By Guy Robarts
BBC News business reporter
Events are taking place across the country to sniff out future tycoons
Four floors down in the cavernous basement of a London hotel movers-and-shakers met to preach the gospel of entrepreneurship at the start of National Enterprise Week.
Attending were today's business leaders who hoped to inspire and catapult future Richard Bransons and Anita Roddicks to the surface.
While established business people called for less government intervention, aspiring whiz-kids said they felt let down by the lack of encouragement in the classrooms, where too often, they said, children's creativity was stifled.
The collective message at the start of Enterprise Week, however, is that without the risks that entrepreneurs are willing to take, a country's economy will be stuck in the doldrums.
We need to nurture our future wealth gatherers. And we need to do it now.
"Entrepreneurs have never really been accepted in Britain, but we're now changing that culture," said James Braithwaite, chairman of the South East of England Development Agency.
Four people keen to be at the vanguard of that cultural shift were the winners of the BBC website's competition to identify the qualities an entrepreneur needs, who were attending the summit.
"Starting a business is always a challenge, having a support network is always important for business, " said one of the winners, Tushar Shah, 29, from Berkshire.
"If we are to foster an entrepreneurial Britain we need to develop those traits from school. We are too conservative. When we fail it is always looked down upon.

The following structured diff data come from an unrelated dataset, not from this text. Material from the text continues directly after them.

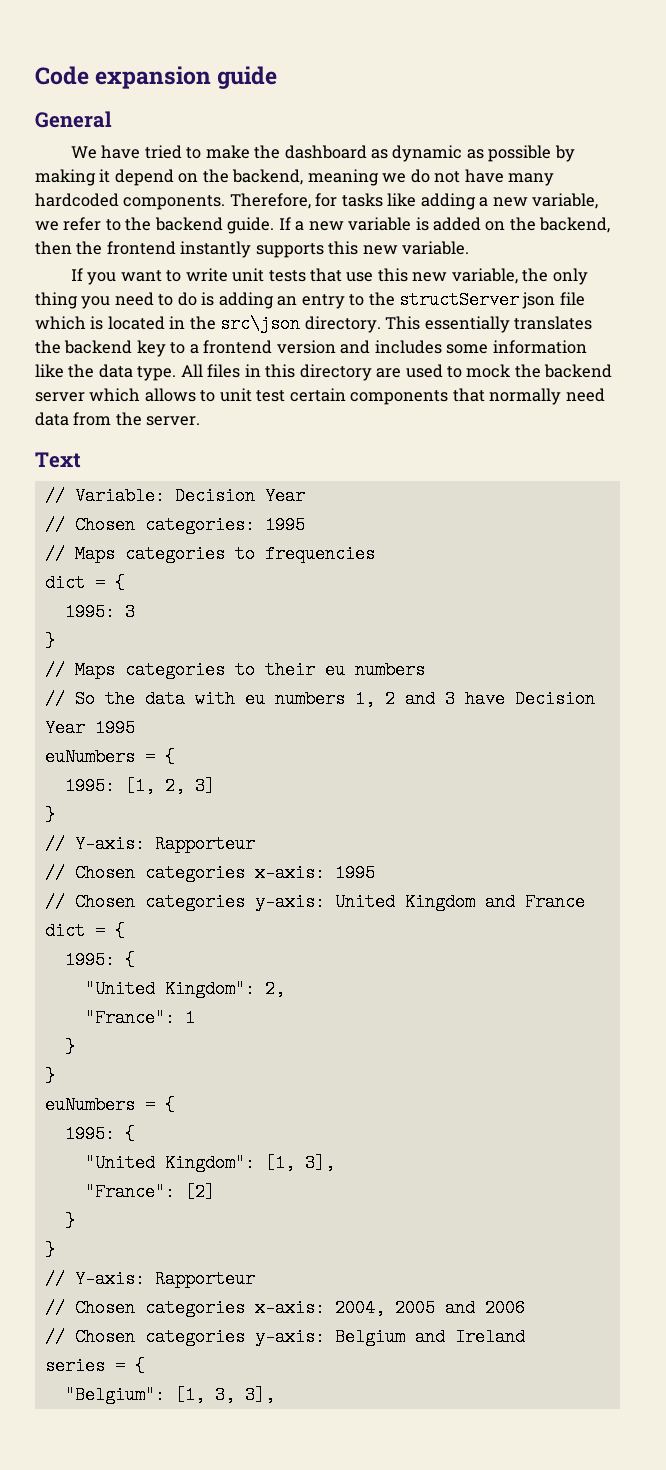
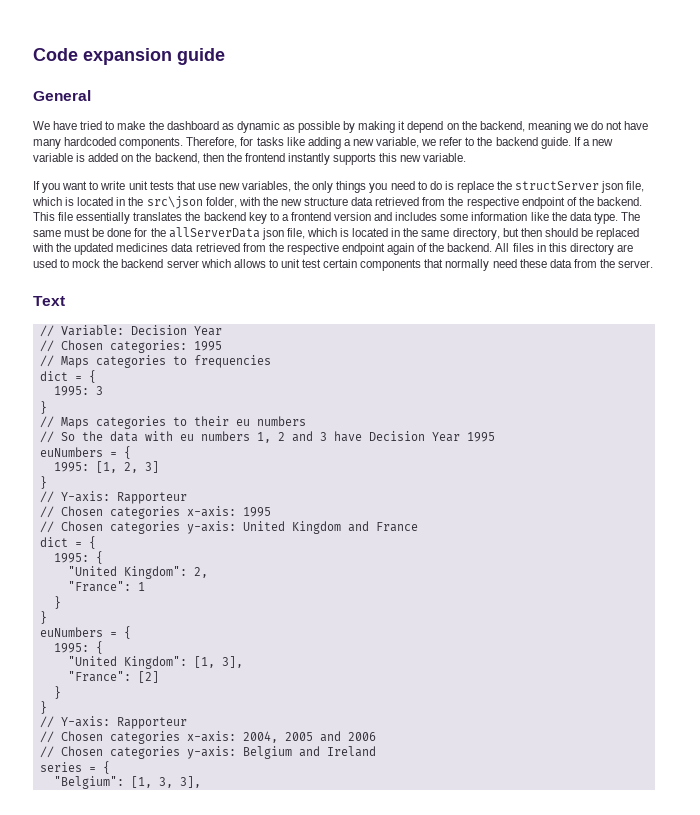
[377,268,518,284] this new variable, -> [218,181,292,192] new variables,
[35,292,78,309] thing -> [336,181,367,193] things
[218,292,365,309] adding an entry to -> [456,181,494,193] replace
[559,292,585,306] file -> [626,181,645,192] file,
[304,316,421,333] directory. This -> [205,197,642,209] [33,212,74,221] folder, with the new structure data retrieved from the respective endpoint of the backend. This file
(177, 373) none -> [620,212,640,221] [33,227,640,240] [32,243,493,255] The same must be done for the allServerData json file, which is located in the same directory, but then should be replaced with the updated medicines data retrieved from the respective endpoint again of the backend.
(605, 395) none -> [519,259,547,268] these

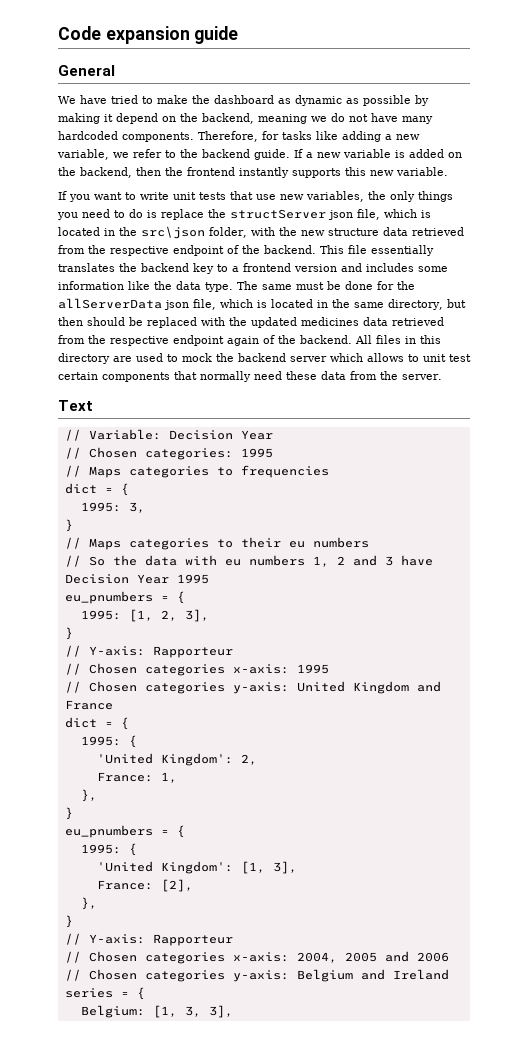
[95,386,103,395] 3 -> [128,502,145,513] 3,
[39,447,103,457] euNumbers -> [64,591,153,604] eu_pnumbers
[144,461,159,473] 3] -> [184,609,209,622] 3],
[67,566,187,579] "United Kingdom": -> [96,753,233,766] 'United Kingdom':
[67,581,145,592] [53,596,61,609] [39,611,47,624] [39,626,131,639] [53,641,103,654] [67,656,187,669] "France": 1 // } // } // euNumbers = { // 1995: { // "United Kingdom": -> [96,772,177,783] [80,789,97,802] [64,807,73,820] [64,825,185,838] [80,843,137,856] [96,861,233,874] France: 1, // }, // } // eu_pnumbers = { // 1995: { // 'United Kingdom':
[67,671,159,683] [53,686,61,699] "France": [2] // } -> [96,879,193,892] [80,897,97,910] France: [2], // },
[53,776,124,789] "Belgium": -> [80,1005,145,1018] Belgium:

"What we have learnt from it is more important. In the US for example, failure is not seen as a negative, it is seen as a stepping stone."
"The idea of setting up your own business was never put in your head at school," agreed fellow winner Paul Frossell, 24, from Bedford.
Business as drama
Spearheaded by four top UK business organisations - the Confederation of British Industry (CBI), British Chambers of Commerce (BCC) , the Federation of Small Businesses (FSB) and the Institute of Directors (IoD) - events are being held across the UK.
BBC2's controller says audiences are hungry for business
Last year's inaugural Enterprise Week saw 1,000 events taking place. This year the number has doubled.
Funded by the DTI's Small Business Service, Enterprise Insight hopes to "kick-start an enterprise culture amongst young people," said the BCC's director general David Frost.
However, the success of TV programmes such as Dragon's Den and the Apprentice has shown that interest in business is growing in the UK and that the hunger to go it alone and start a company is growing.
"People can find the personal ups and down of business as gripping as fictional drama," Roly Keating, controller of BBC2 told the summit.
Battling red tape
The World Bank has identified the UK as ninth in the league of those countries where it is easiest to do business.
Meanwhile, the number of small businesses in Britain have risen by 500,000 since 1997.
"The only limits, I believe, are people's aspirations and their abilities," Cobra Beer founder Karan Bilimoria told the gathering.
"We still have huge challenges. Taxation burden, public sector spending, pensions crisis, regulation from Europe. There are lots of areas of concerns."
This was echoed by the CBI's director-general Sir Digby Jones, who said there was still much more work to do by the government to help would-be entrepreneurs and criticised the civil service for hampering the efforts of entrepreneurs.
"Do nothing. Let enterprise flourish," he advised ministers. "It's about enabling people to take risk."
He urged the government to avoid "regulating the lifeblood of enterprise out of people."
Back to school
Meanwhile, the BBC News website's four competition winners' concerns centred more around the education system.
A reform of the way business is taught in schools was vital to inspire tomorrow's business leaders, they said.
"We have an education system that is totally out of key with what we've heard today," said Jasdeep Singh Bhatia, 17, from Derby.
"You leave school and nobody has even taught you about a mortgage," added Chad Millington, 30, from Leigh in Lancashire.
"I was born with this entrepreneurial spirit, but I couldn't use it anywhere."
They called on successful entrepreneurs to help inspire the next generation by visiting schools and colleges and explaining how they made it big.
"The best way to foster an enterprise culture in the UK is getting entrepreneurs talking to the kids of today," said Tushar Shah.
"And it has to start at a young age."